Tag Archives: Iraq

War’s end.

President Obama delivered his second address to the nation this past Tuesday, this time on the subject of the “end of combat operations” in Iraq. Here – unsolicited by anyone – are my comments:

Turn the page. President Obama said it was time to “turn the page” on the War in Iraq. Um… not so fast, Mr. President. I know you are obsessed with looking ahead rather than behind, but if everyone took that attitude (say, local law enforcement), no one would be held accountable for anything. This war was caused by people in our own country – people in positions of authority. Your administration has neglected to even examine the record of those responsible for this disaster. This has emboldened them to the point where they regularly flaunt their guilt in public, secure in the knowledge that they will never pay a price for what they did.

Good intentions? At one point, the president said this:

This afternoon, I spoke to former President George W. Bush. It’s well known that he and I disagreed about the war from its outset. Yet no one can doubt President Bush’s support for our troops, or his love of country and commitment to our security. As I’ve said, there were patriots who supported this war, and patriots who opposed it.

I won’t address the “patriot” issue, since that is such a loaded term. But I can most certainly doubt President Bush’s “support for our troops” without any resort to imagination. He sent them into Iraq to die by the thousand, for no legitimate reason, in pursuit of an illegal and immoral war – a war of choice, no less. He shipped National Guard troops overseas in the ramshackle vehicles they used back home, with no armor, no protection. He is no friend of our soldiers or military families. To suggest otherwise is simply obscene.

Dark creations. The president went on:

Along with nearly 1.5 million Americans who have served in Iraq, they fought in a faraway place for people they never knew.  They stared into the darkest of human creations — war — and helped the Iraqi people seek the light of peace.

This passage is worthy of his predecessor.
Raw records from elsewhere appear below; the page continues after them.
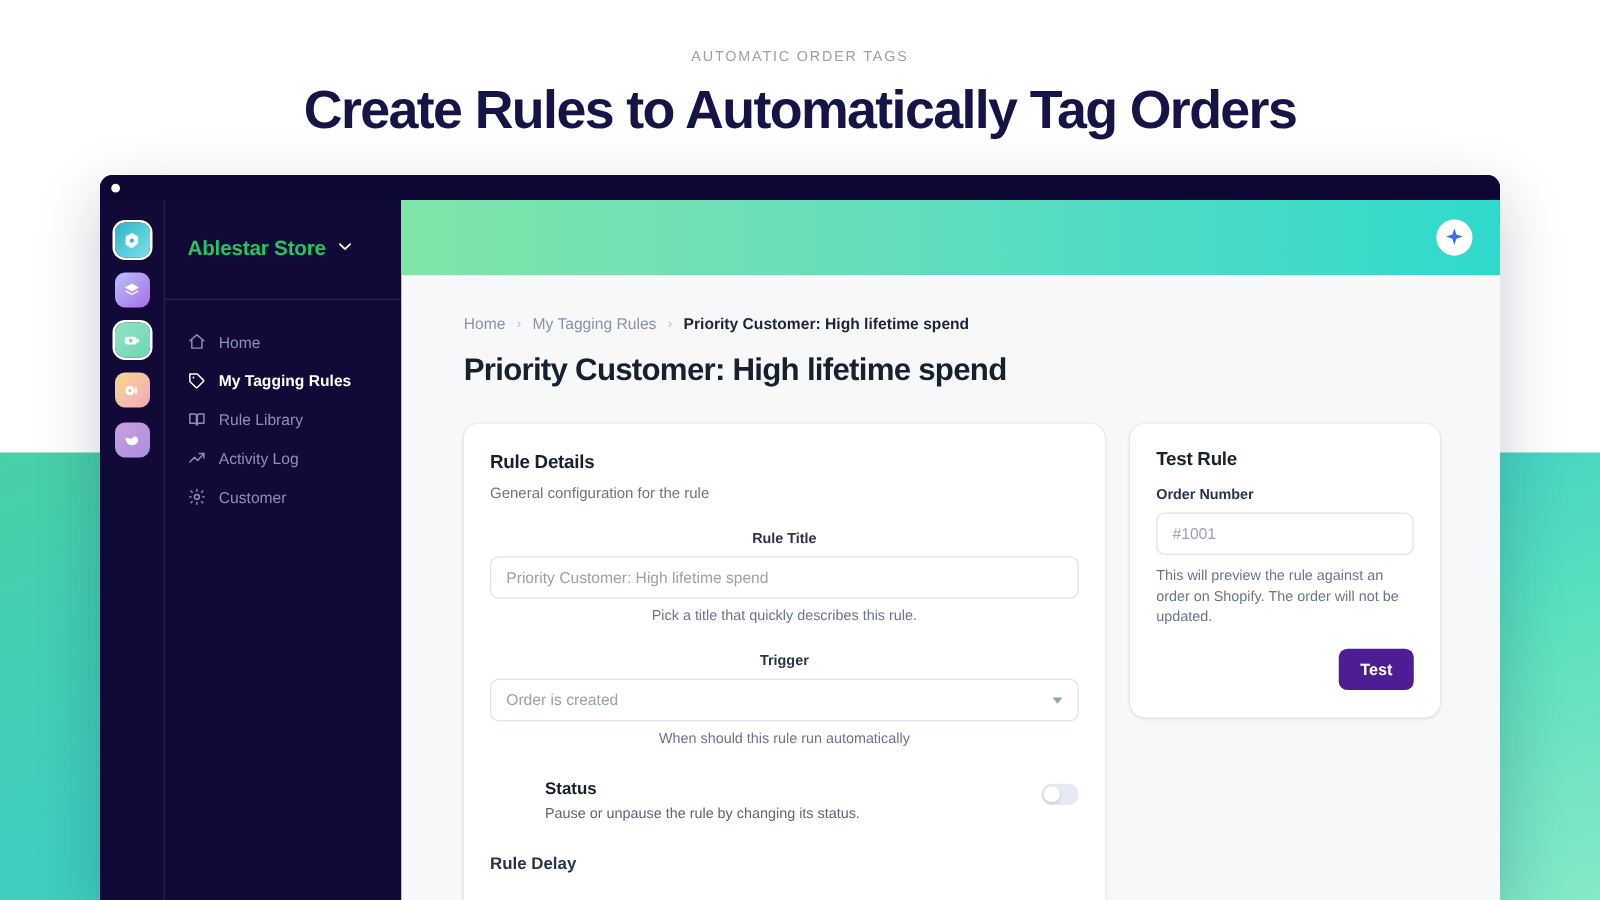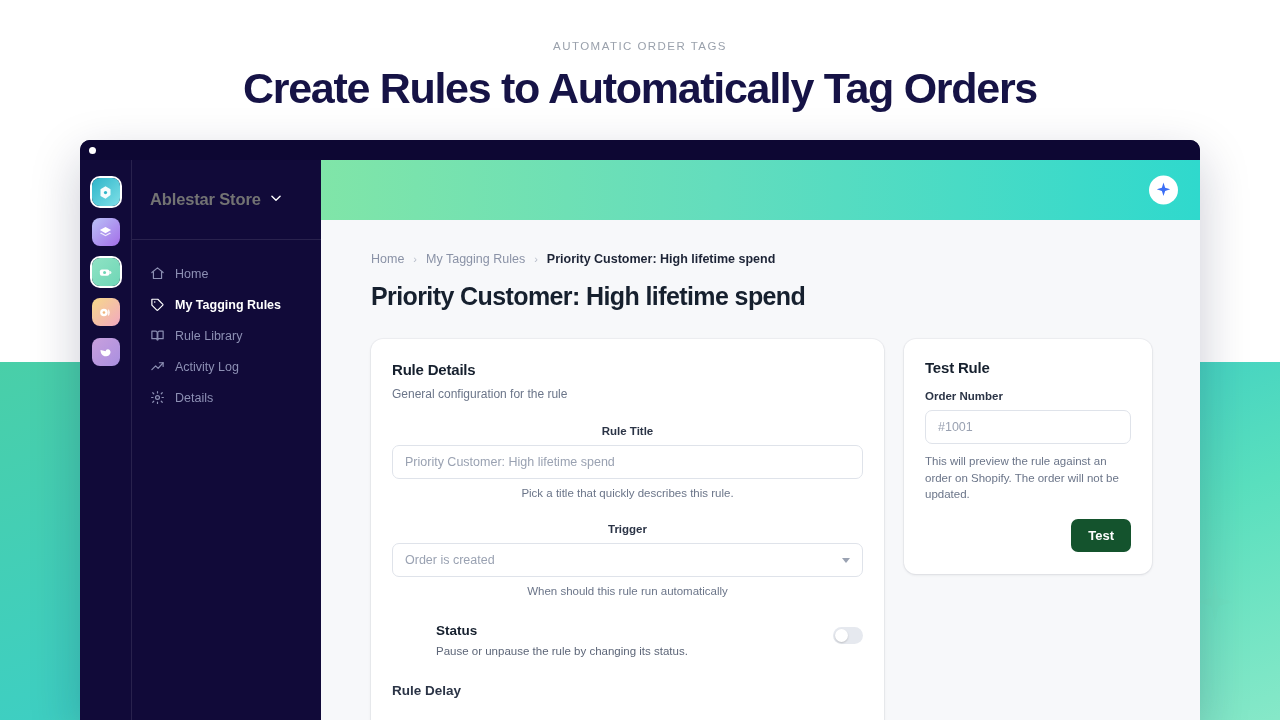"Ablestar Store" .store-name { color: #737373 -> #22c55e }
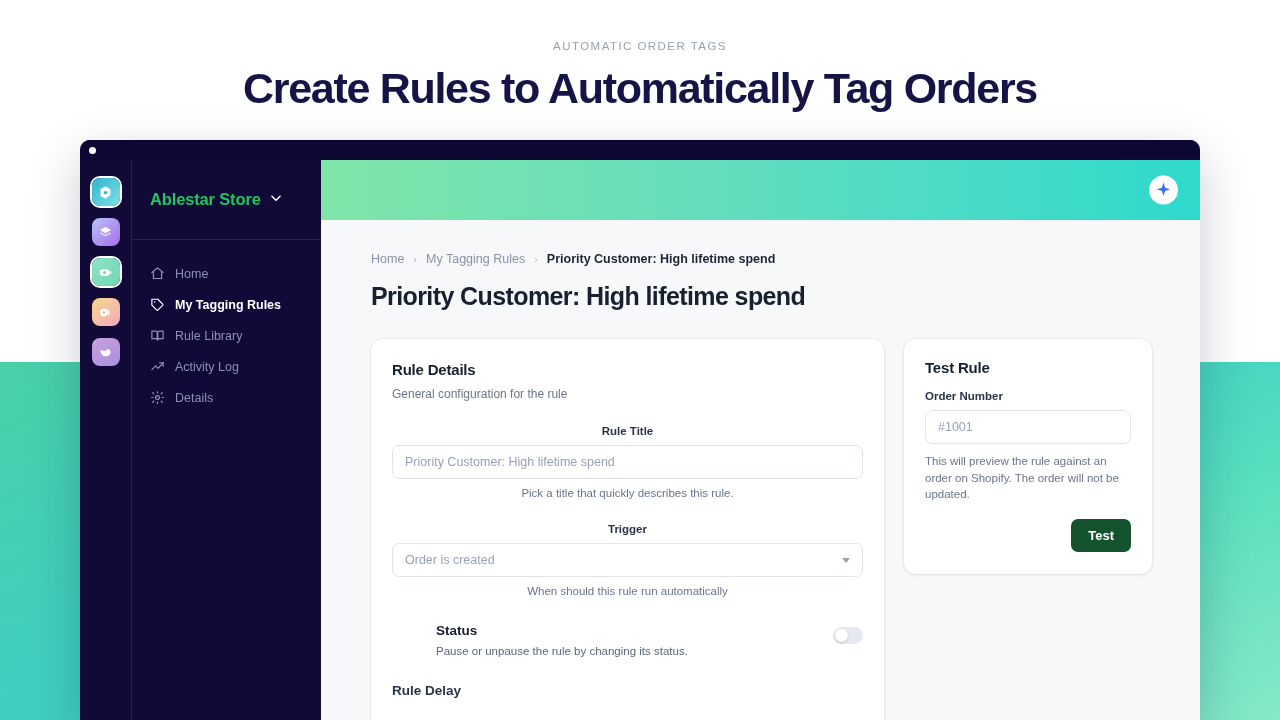"Details" span { text: Details -> Customer }
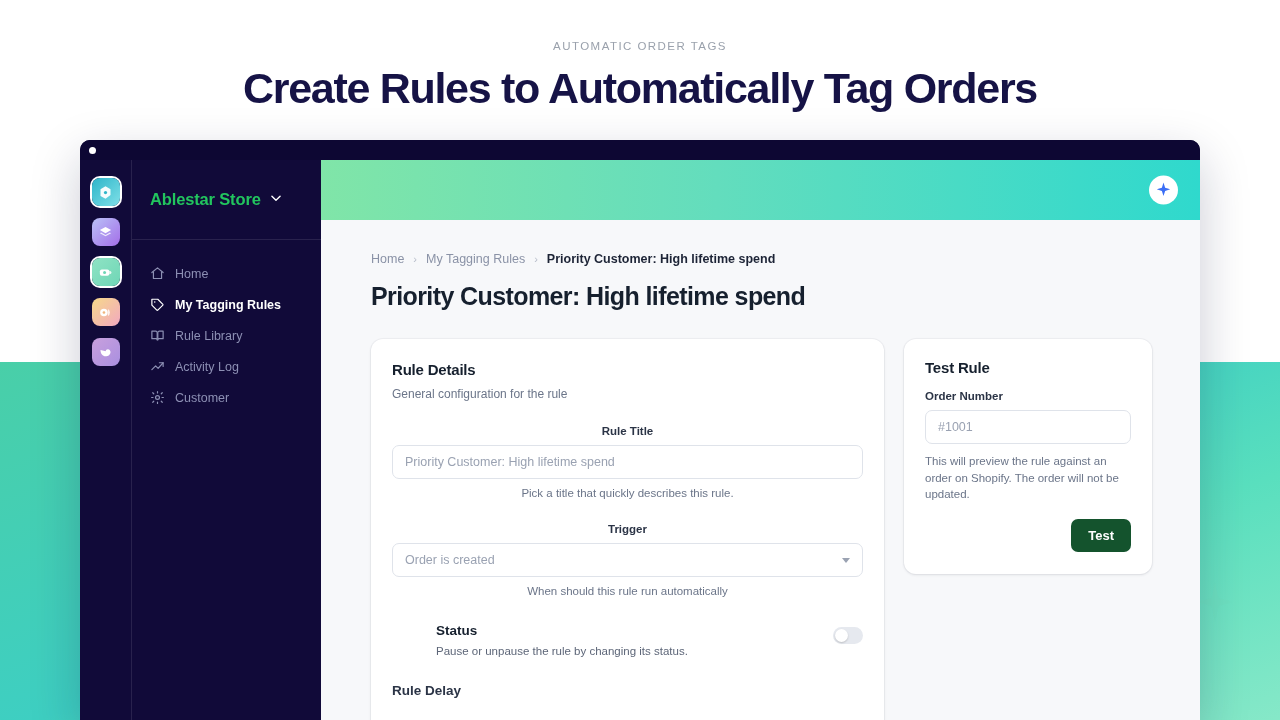"Test" .btn-primary { background: #14532d -> #4c1d95 }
Reading it, one would think we invade Iraq to help the Iraqis.  It also, like so much of Bush’s prose, seeks to cloud the notion of agency behind the initiation of the war itself, as if to suggest that our troops went to Iraq on their own initiative to do good works, as if they were Peace Corps volunteers. This is just a rhetorical cop-out, a between-the-lines attempt to deflect criticism away from those who plan the wars by keeping the focus on those sent to fight them.

His call to Bush reminds me of that closing scene in Animal Farm, when Napoleon the pig was having dinner with the farmer and the other barnyard characters, looking on, couldn’t tell one from the other. Such is our ruling class, I suppose.

luv u,

jp

Jihad-jitsu.

How are we our own worst enemy? So many ways, it seems. 9/11 – much referenced by conservative politicians – can be seen as an example of extremists using our own flawed technology and screwed up national infrastructure against us. (And with national assets like the Minerals Management Service and a toothless Securities and Exchange Commission, we hardly need Al Qaeda… As Richard Pryor might have put it, we’re kicking our own ass.) 

 Here are, it seems to me, a few obvious ways we facilitate those we are supposedly fighting:

The “Ground Zero Mosque” Controversy. This is an unexpected bonanza for jihadi recruitment. It validates much of the propaganda about an America at war with Islam. It demonstrates the depth of our political pathology and our willingness to scapegoat more than 1 billion people because of the actions of a handful of criminally insane zealots. And it does so at the worst possible time, when expectations in the Islamic world are already being deflated by Obama’s Bush-like foreign policy. Jihadi leaders hope that this controversy will drag on, I’m sure, or that the Park 51 center will be forced to relocate in Staten Island so that its detractors, flush with victory, will expand their campaign against Muslims.   

Drone Strikes in Pakistan. Let me set aside, for a moment, the notion that extrajudicial murder, domestic or foreign, is just plain wrong and criminal. This CIA and private paramilitary-driven effort should be named the “Hothead Jihadi Promotion Program.” Every time we kill some functionary in the Taliban, he (and it likely is a he) is most likely replaced by someone younger, more zealous, and less open to compromise. Killing senior leadership means that inexperienced hotheads straight out of Kill! Kill! camp will be making all the decisions. Add to that the fact that we’re also killing hundreds of civilians, thereby generating more and more young people who hate us like fire… enough to, I don’t know, join the Taliban?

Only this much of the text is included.